Health reforms would also be welcome, he added, and he encouraged the government to make use of its Flexible Working Taskforce to help employers adopt flexible working practices.
Changes to pension laws have been predicted, including possible rise in the state pension age to 68 after Hunt’s November announcement that the state pension triple lock would be retained.
Steven Cameron, pensions director at Aegon, said: “This comes at a high cost. On affordability grounds, the government may argue the state pension age has to be increased to 68 sooner than currently planned, possibly in 10 to 12 years’ time. Increasing it even sooner would simply not give people enough time to plan ahead.”
He added Hunt’s wish to re-involve older people in the workforce would factor into any changes he makes to pension rules.
Cameron said: “Under the employment pillar of economic growth, the government wants to reduce economic inactivity, including among the over-55s, where the pandemic prompted a sharp increase in early retirement. But some pensions tax rules discourage over-55s from remaining in or returning to paid employment.”
Some senior staff with defined benefit pensions schemes, Cameron said, such as senior NHS doctors, are leaving the workforce because they would face tax penalties if they were to stay in work, as they are reaching the limit of their lifetime allowance.

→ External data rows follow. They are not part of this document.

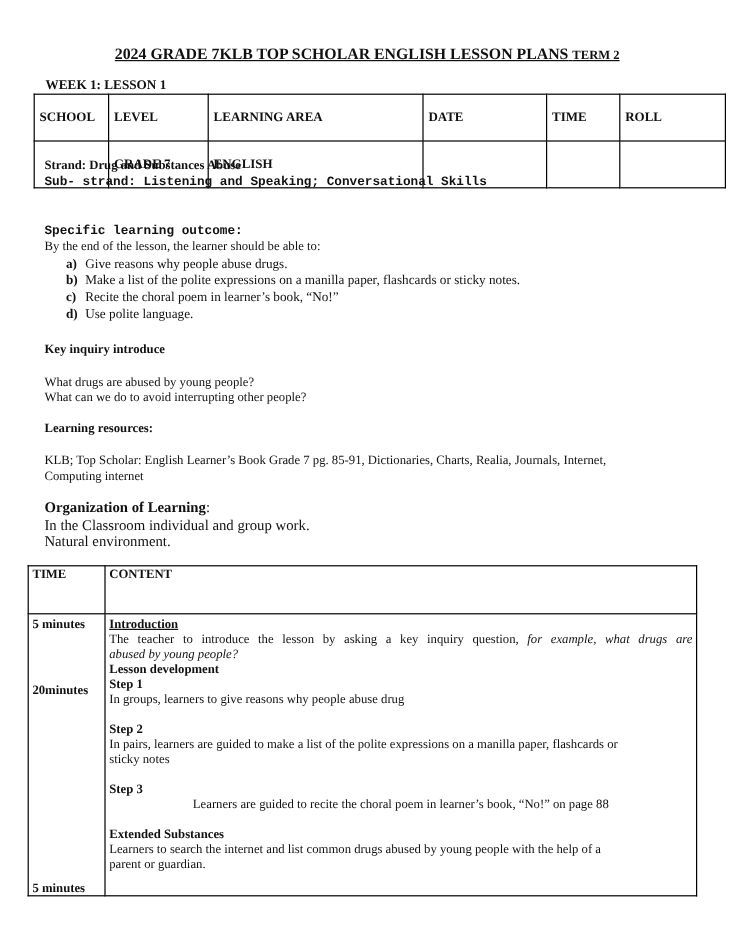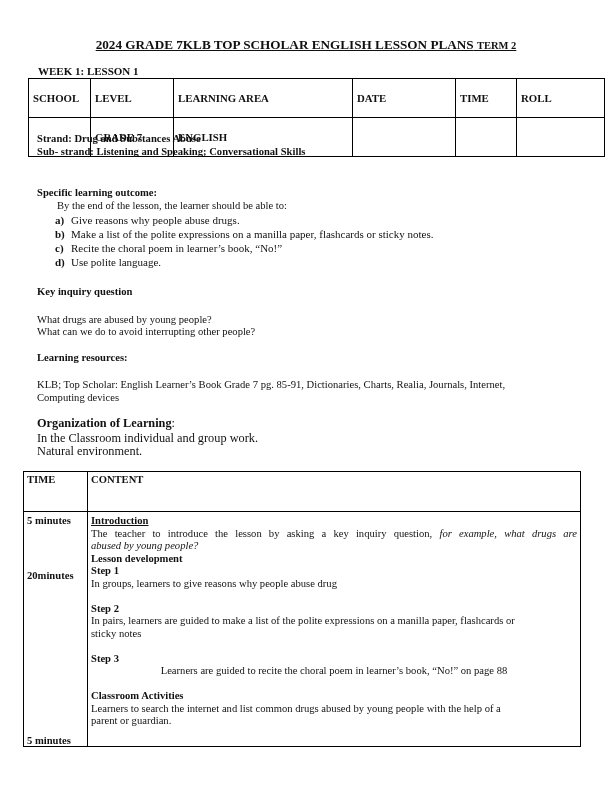"Sub- strand: Listening and Speaking;" div.abs { font-family: none -> Liberation Mono, monospace }
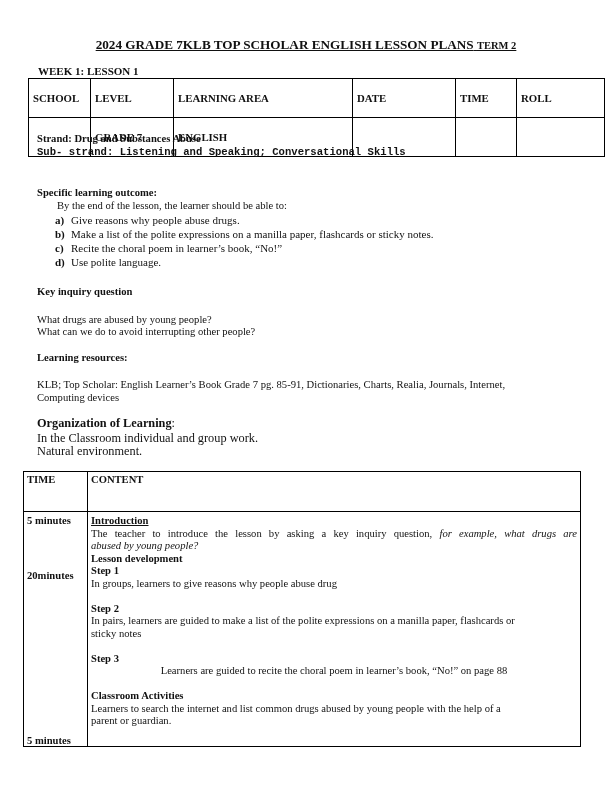"Specific learning outcome:" div.abs { font-family: none -> Liberation Mono, monospace }
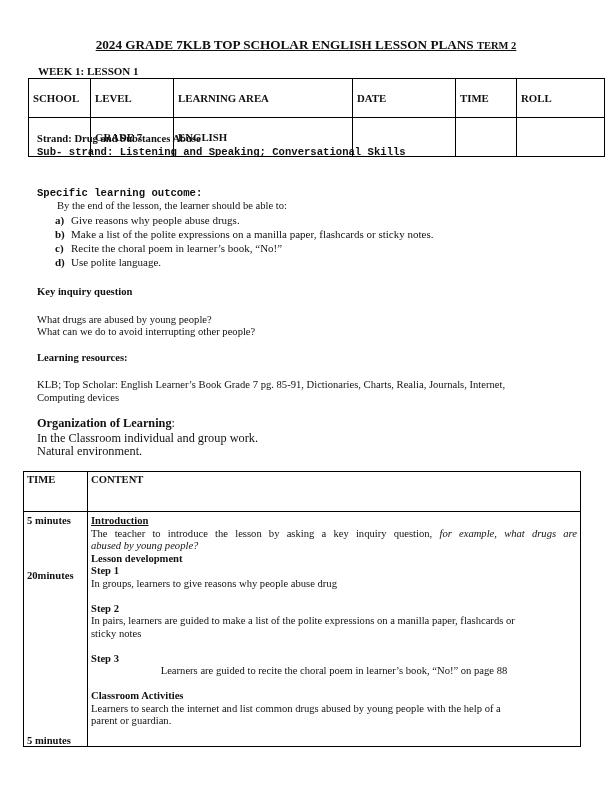"By the end of the" div.abs { margin-left: 20px -> none }
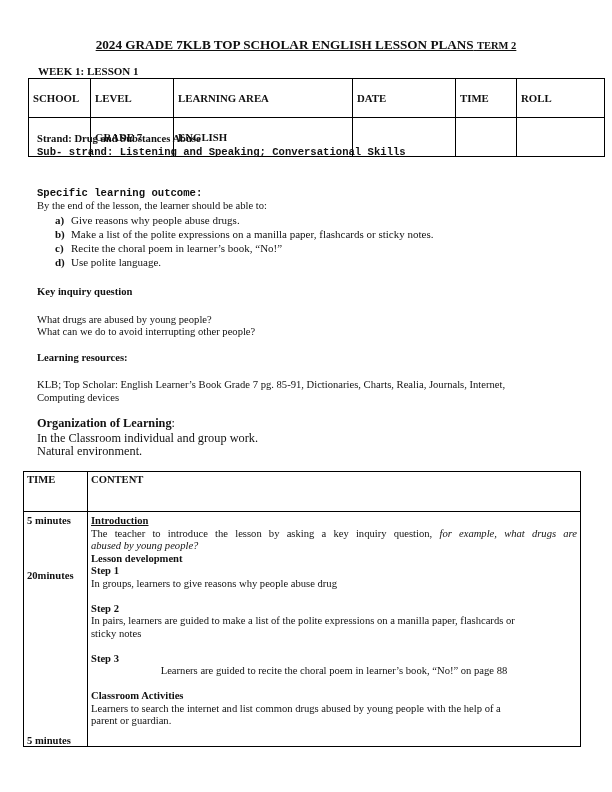"Key inquiry question" div.abs { text: question -> introduce }
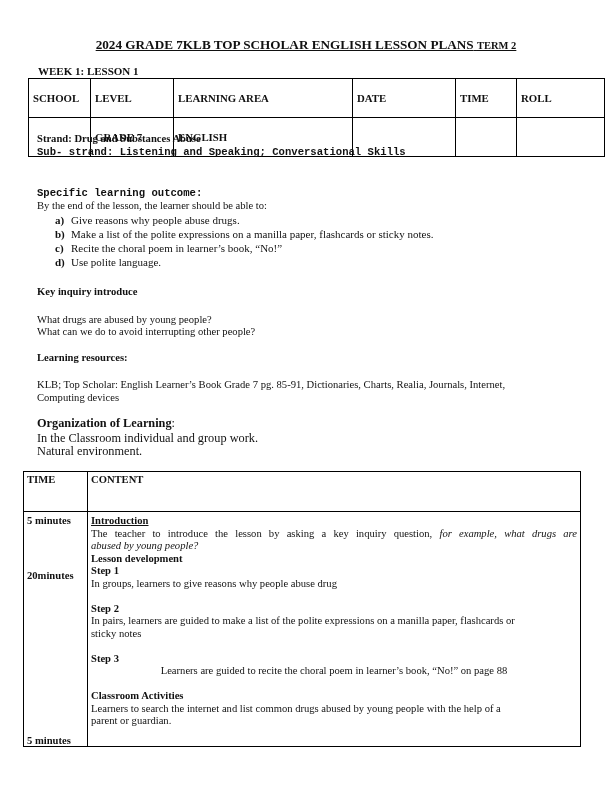"Computing devices" div.abs { text: devices -> internet }
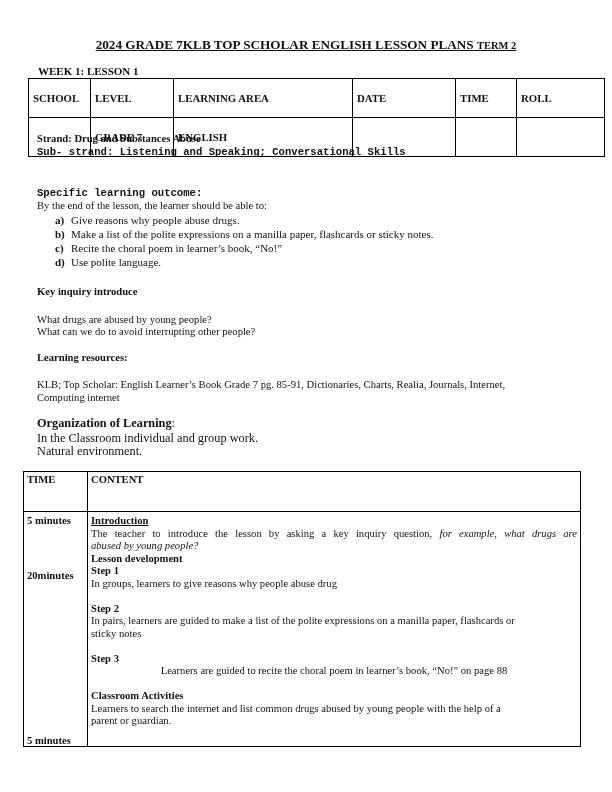"Classroom Activities" div.bold { text: Classroom Activities -> Extended Substances }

Similarly, there is a need to increase the Money Purchase Annual Allowance.
He added: “Anyone over 55 who has used the pension freedoms to access their defined contribution pension flexibly, possibly during the pandemic or to get by during the cost of living crisis, faces a severe cut in how much then can subsequently pay into a pension.
“Rather than the standard £40,000 Annual Allowance, it falls to £4,000 a year for personal contributions, employer contributions and tax relief combined. Anyone considering returning to work could find they can’t take full advantage of the pension that comes with that future employment.”
The Budget may also include minor incentives or tax advantages for over-55s returning to the workforce, according to Charlotte Sallabank, tax partner at Katten UK, though she advised that other tax cuts were unlikely.
She said: “Overall, it’s unlikely that many, if any, tax cuts will be announced as the government is keen to ensure that it maintains the focus on ‘fiscal responsibility’.
“However, given the current cost of living crisis, it may be that the chancellor might announce some limited tax cuts, but they would probably not take immediate effect."
While not expected, IR35 reform would be welcomed as part the announcement. Initially pledged under then-chancellor Kwasi Kwarteng, IR35 reform was rolled back when Hunt took up the post.
Dave Chaplin, CEO of tax compliance firm IR35 Shield, said: “The [existing IR35] legislation has inflicted damage on the economy, is holding back UK businesses and punishing the flexible workforce. In its current form, it is unfair, misaligned with Conservative values and impeding UK growth.
“Off-payroll needs to be fixed or ditched to win back the trust of the self-employed and whilst we are unlikely to see a u-turn, some straightforward amendments to the law would go a long way to achieving that.
“If the government wants to entice the 50-plus, grey-haired army of professionals back to work, to apply their skills on much-needed UK projects, it will need to fix the mess that HMRC and the Treasury have made.”